Fig 7. Disruption of Wg signaling at R5-HPZ boundary induces masses of “tightly-packed” cells.

(A-B’) Terminal midgut cells and HPZ hindgut cells separated by the midgut-hindgut boundary are derived from distinct origins (endoderm for midgut versus ectoderm for hindgut). They have disparate nuclei shape, nuclei size and cell size (A and B), as well as disparate cell-cell junctions (A’ and B’). Dashed lines mark the midgut-hindgut border with midgut on the left. DAPI labels the nuclei. In R5, cells are large and have round nuclei, whereas the HPZ is composed of tightly-spaced rows of small, columnar cells. Arm and Fas3 demarcate the adherence junctions. Note that Fas3 is expressed at high level in the hindgut and its expression drops dramatically in the midgut (B’). Scale bar: 10μm. (C-D”‘) Wild-type MARCM clones crossing the midgut-hindgut boundary do not affect nuclei morphology or cell-cell junction on either side. The border between the two compartments is clearly demarcated. Note that Fas3 is restricted to the hindgut side. Scale bar: 10μm. (E-I”‘) MARCM clones of indicated mutants were induced during larval development and examined soon after eclosion. GFP marks the clones. Dashed lines mark the midgut-hindgut border with midgut on the left. (E-E”‘) A tightly packed dsh clone exhibits abnormal spherical arrangement of nuclei (DAPI) as well as distorted cellular organization (Arm). Scale bar: 10μm. (F) A tightly packed pygo clone extends outside the gut. Cross-section of the clone shows that it is hollow with a haze of DAPI inside (yellow asterisk). Note that high-level Fas3 signal is localized at the inner surface of the pygo clone, and is absent from its outline, suggesting that cells within the clone has maintained apico-basal polarity. Scale bar: 10μm. (G-G”‘) A tightly packed pygo clone (orange arrow) expresses Fas3 at a high level similar to that of the hindgut despite its location inside the midgut. Again, high-level Fas3 signal is localized at the inner surface of the pygo clone, and is absent from its outline. In addition, the clone has extended outside the gut outline. Scale bar: 50μm. (H-H”‘) A tightly packed fz Dfz2 clone is devoid of Delta^pos and Prospero^pos cells except at the very periphery. Scale bar: 10μm. (I-I”‘) A tightly packed fz Dfz2 clone is devoid of Pdm-1^pos cells. Scale bar: 10μm.

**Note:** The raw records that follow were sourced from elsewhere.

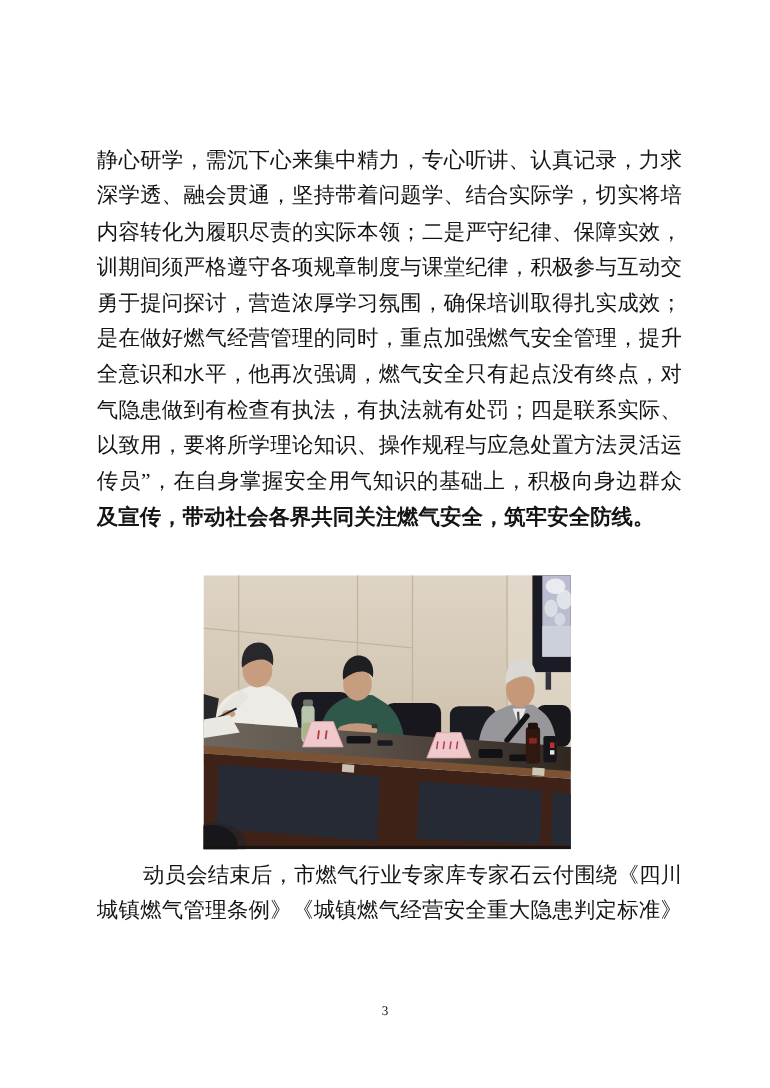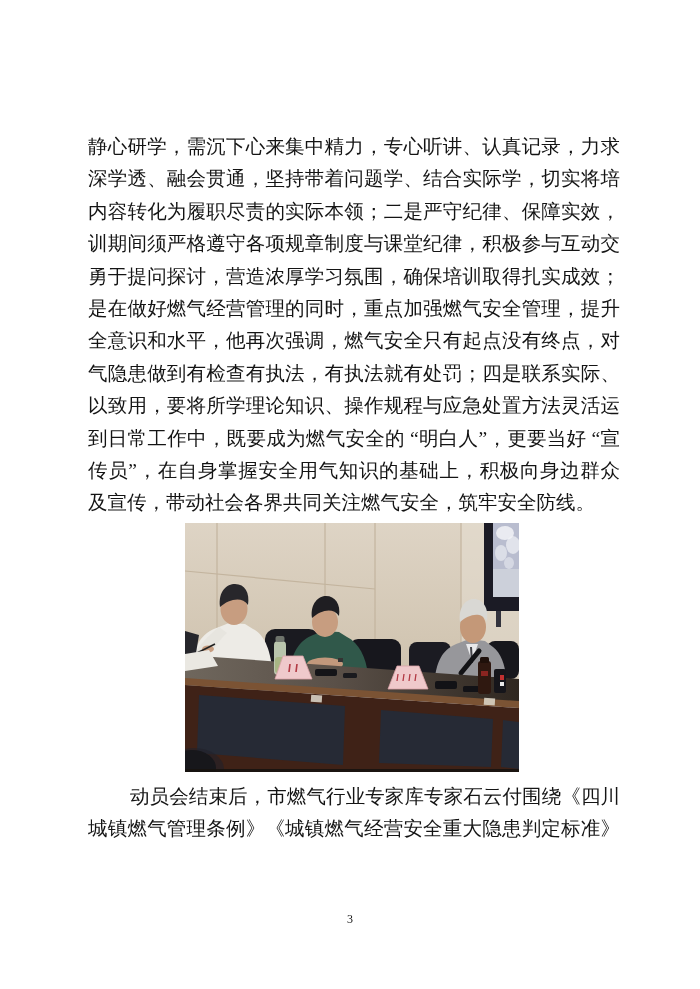--- a/index.html
+++ b/index.html
@@ -65,7 +65,6 @@
     <span class="cn-line">全意识和水平，他再次强调，燃气安全只有起点没有终点，对燃</span>
     <span class="cn-line">气隐患做到有检查有执法，有执法就有处罚；四是联系实际、学</span>
     <span class="cn-line">以致用，要将所学理论知识、操作规程与应急处置方法灵活运用</span>
-    <span class="cn-line">到日常工作中，既要成为燃气安全的 “明白人”，更要当好 “宣</span>
     <span class="cn-line">传员”，在自身掌握安全用气知识的基础上，积极向身边群众普</span>
     <span class="cn-line cn-line--plain">及宣传，带动社会各界共同关注燃气安全，筑牢安全防线。</span>
   </div>

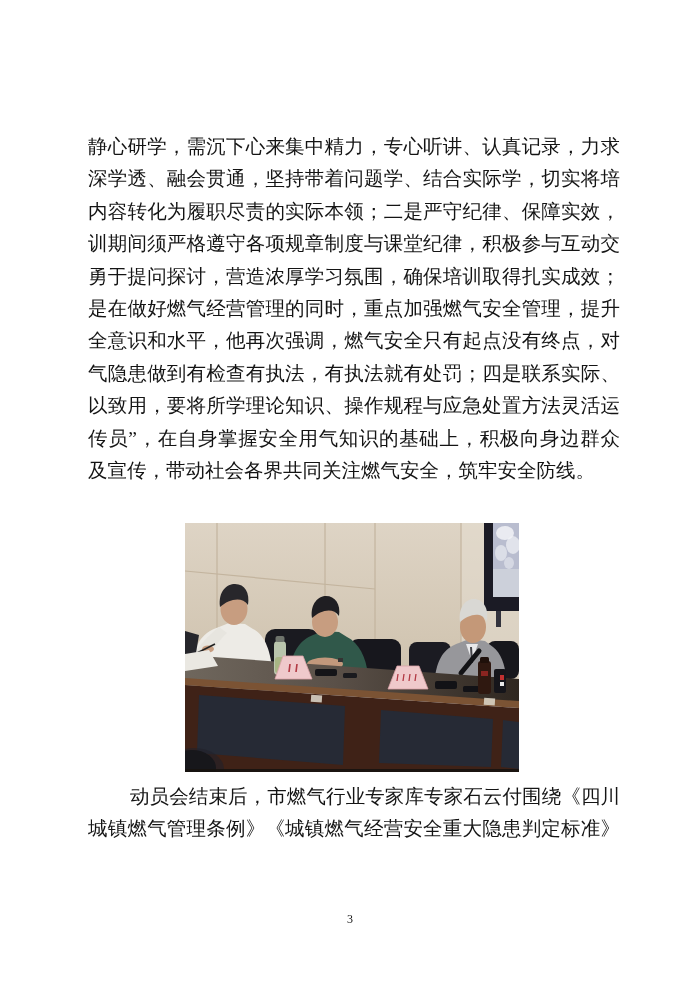--- a/index.html
+++ b/index.html
@@ -29,6 +29,7 @@
   }
   .cn-line--plain{
     text-align-last:left;
+    font-weight:bold;
   }
   .cn-line--indent{
     text-indent:42px;

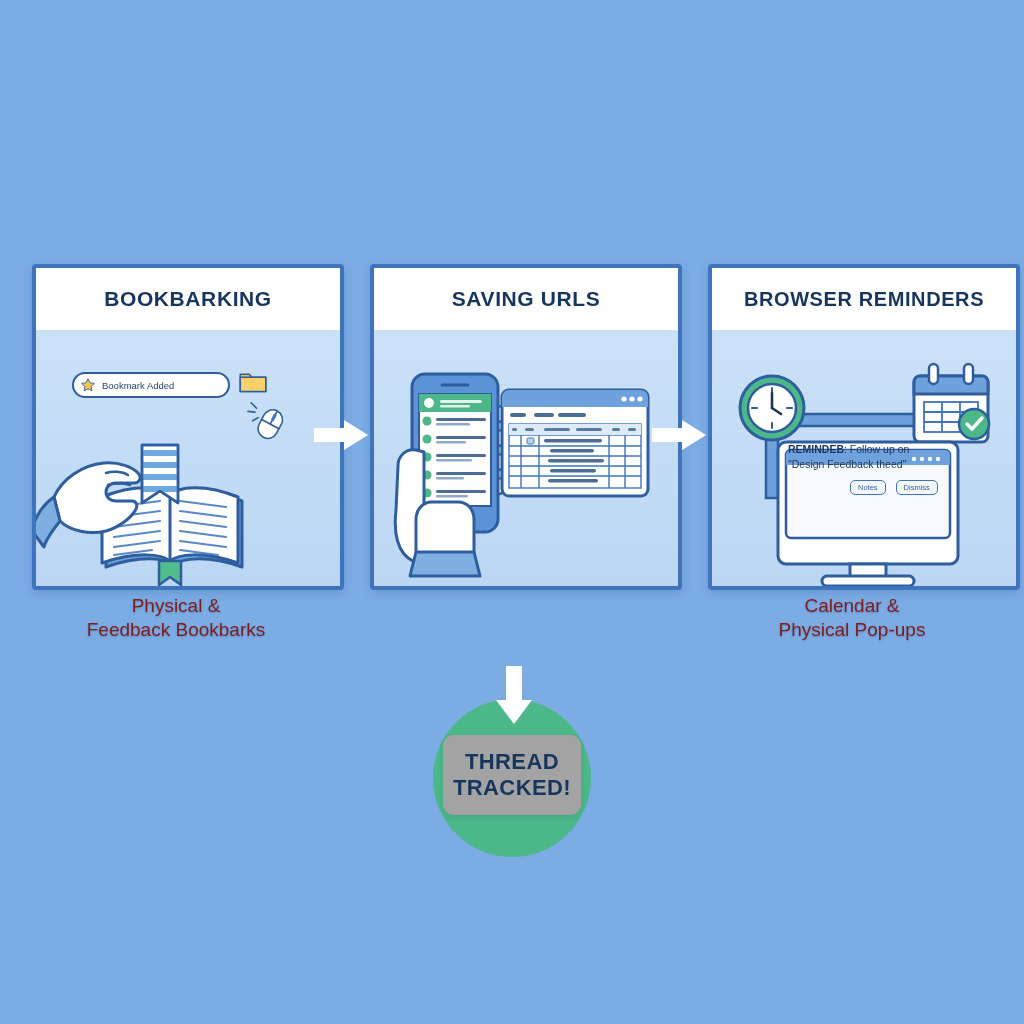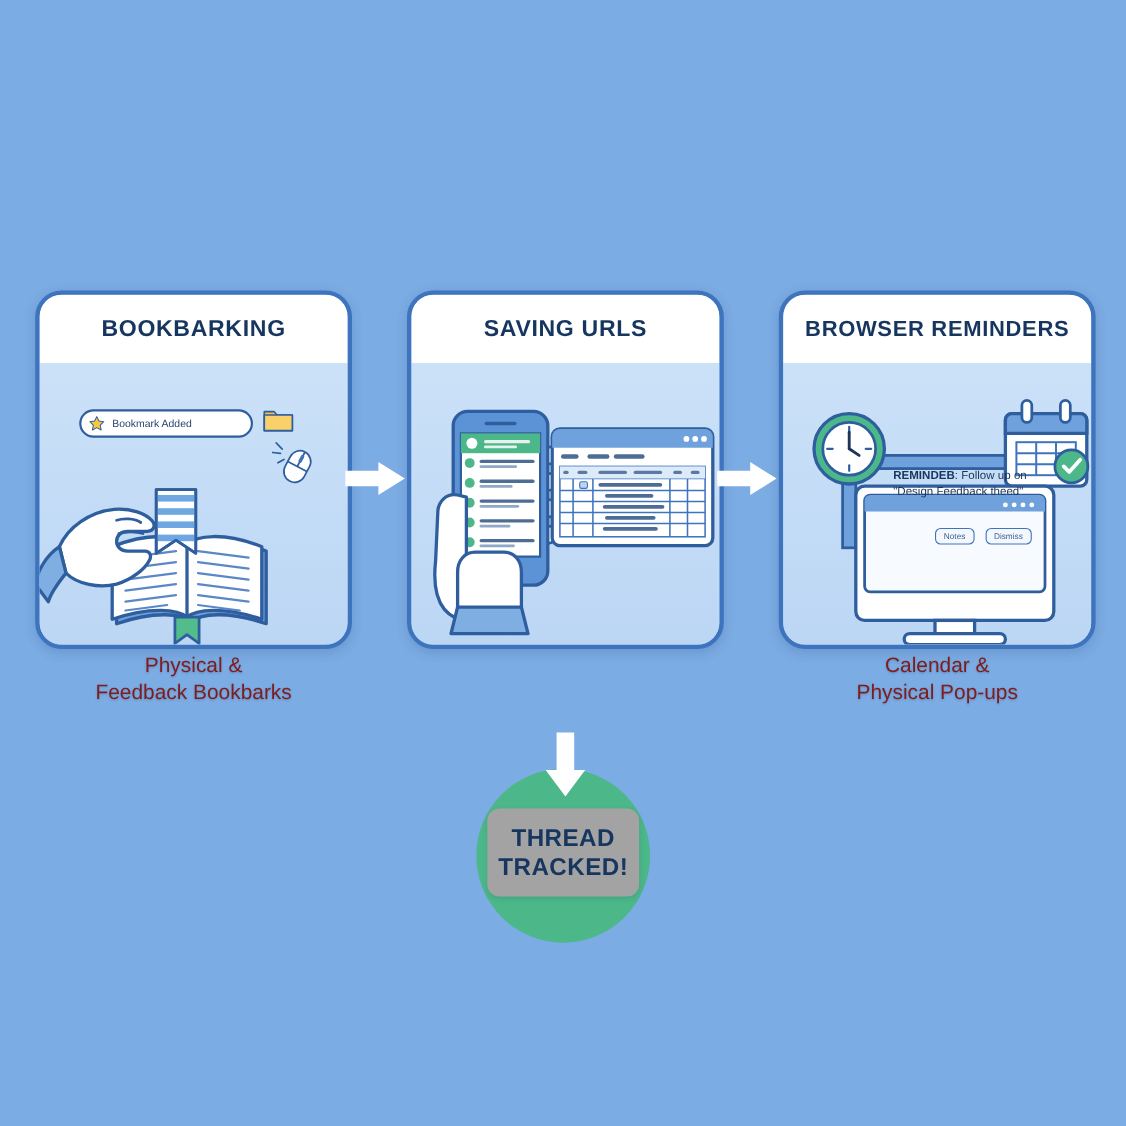--- a/index.html
+++ b/index.html
@@ -17,9 +17,9 @@
     position:absolute;left:0;top:264px;width:1024px;height:330px;
   }
   .panel{
-    position:absolute;top:0;width:288px;height:326px;
+    position:absolute;top:0;width:312px;height:326px;
     border:4px solid #3E74BE;
-    border-radius:24px;
+    border-radius:4px;
     background:#C3DCF6;
     box-sizing:border-box;
     overflow:hidden;

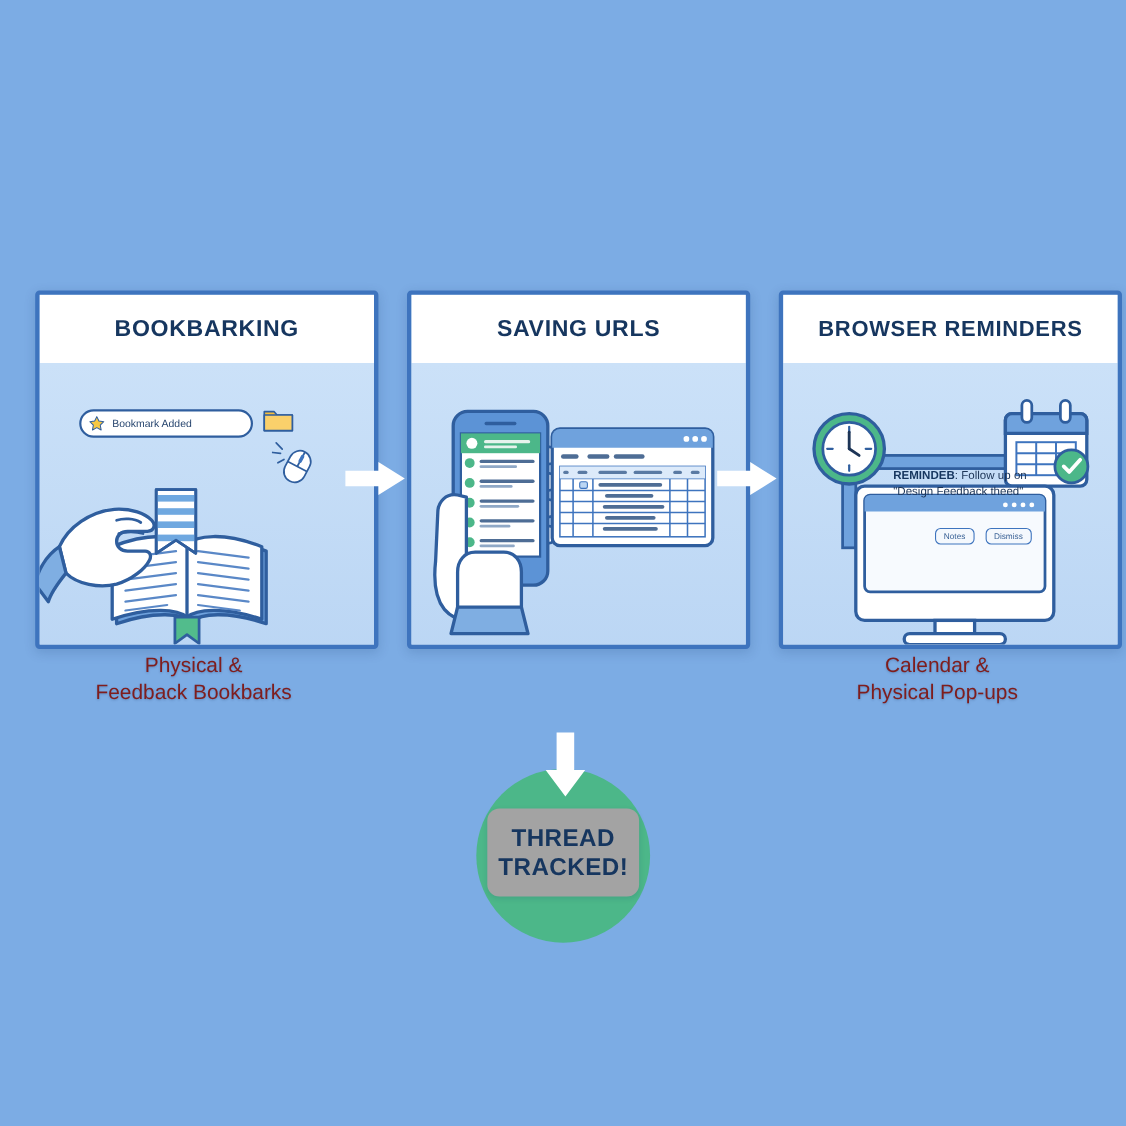--- a/index.html
+++ b/index.html
@@ -111,8 +111,8 @@
   
   .rem-art{position:absolute;left:14px;top:28px;width:262px;height:226px;}
   .rem-text{
-    position:absolute;left:76px;top:95px;width:168px;
-    font-size:10.5px;color:#1D3557;line-height:15px;margin-left:24px;
+    position:absolute;left:76px;top:112px;width:168px;
+    font-size:10.5px;color:#1D3557;line-height:15px;
   }
   .rem-text b{color:#16365F;}
   .rem-btns{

Fig 8. Disruption of Wg signaling at R5-HPZ boundary induces “large” cells.

(A-C”‘) MARCM clones of Wg pathway components were induced during larval development and examined soon after eclosion. GFP marks the clones. Dashed lines mark the midgut-hindgut border with midgut on the left. (A-A”‘) Disrupting Wg pathway activity by arr clones results in cells with dramatically larger nuclei and cell size as well as distorted cell outlines (orange arrows). Scale bar: 10μm. (B-B”‘) The mutant fz Dfz2 clones bearing large cells (orange arrows) have normal looking Delta^pos ISCs (white arrow) and Prospero^pos EEs (yellow arrow). Scale bar: 10μm. (C-C”) The mutant fz Dfz2 clones bearing large cells (orange arrows) have greatly diminished Pdm-1 staining. Scale bar: 10μm. (D) Model: roles of Wg signaling in the fly gut under normal conditions. (Left) During adult homeostasis, proper Wg pathway activation inside the enterocytes non-autonomously prevents ISC over-proliferation. (Right) At the midgut-hindgut boundary, Wg is transduced both in progenitors and enterocytes. During development, normal Wg signaling around this boundary is required for cell fate specification and prevention of lineage mixing.